▶ _DATASET EXCERPTS_:
######
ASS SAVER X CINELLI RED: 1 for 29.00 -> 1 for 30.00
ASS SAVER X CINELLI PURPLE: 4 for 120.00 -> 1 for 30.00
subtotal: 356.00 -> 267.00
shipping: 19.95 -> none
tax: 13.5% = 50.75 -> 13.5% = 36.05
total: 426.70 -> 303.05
######
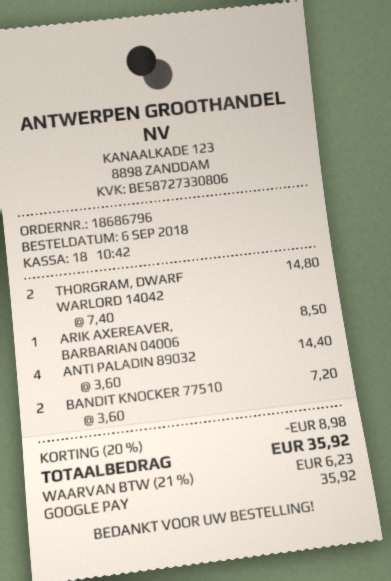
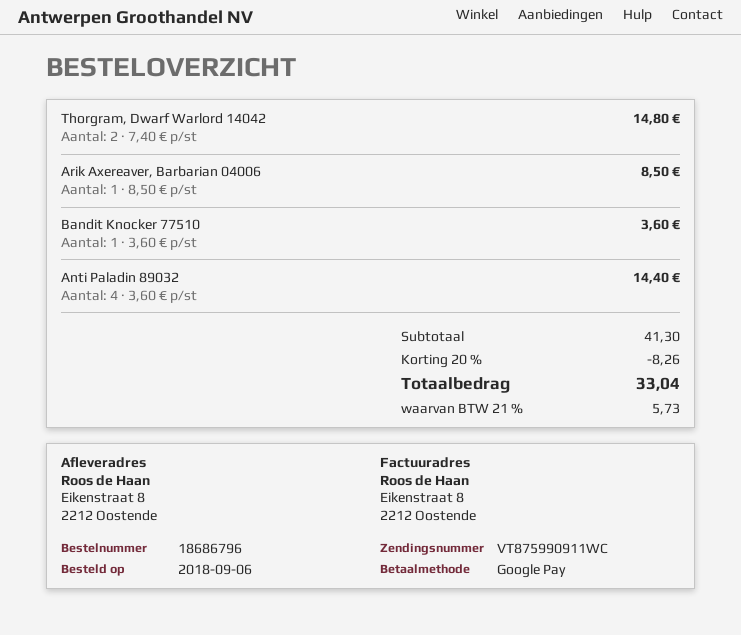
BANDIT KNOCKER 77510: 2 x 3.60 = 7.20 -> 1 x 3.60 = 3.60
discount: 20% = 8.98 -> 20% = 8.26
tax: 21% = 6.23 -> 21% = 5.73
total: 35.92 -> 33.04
######
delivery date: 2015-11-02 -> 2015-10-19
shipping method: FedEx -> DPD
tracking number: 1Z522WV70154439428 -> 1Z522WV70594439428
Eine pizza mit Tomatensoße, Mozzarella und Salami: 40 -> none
######
▶ _INSTRUCTIONS FOR THE TASK_: Within the lines above, find those holding the word "SAVER" and copy them.

▶ _OUTPUT BELOW_:
ASS SAVER X CINELLI RED: 1 for 29.00 -> 1 for 30.00
ASS SAVER X CINELLI PURPLE: 4 for 120.00 -> 1 for 30.00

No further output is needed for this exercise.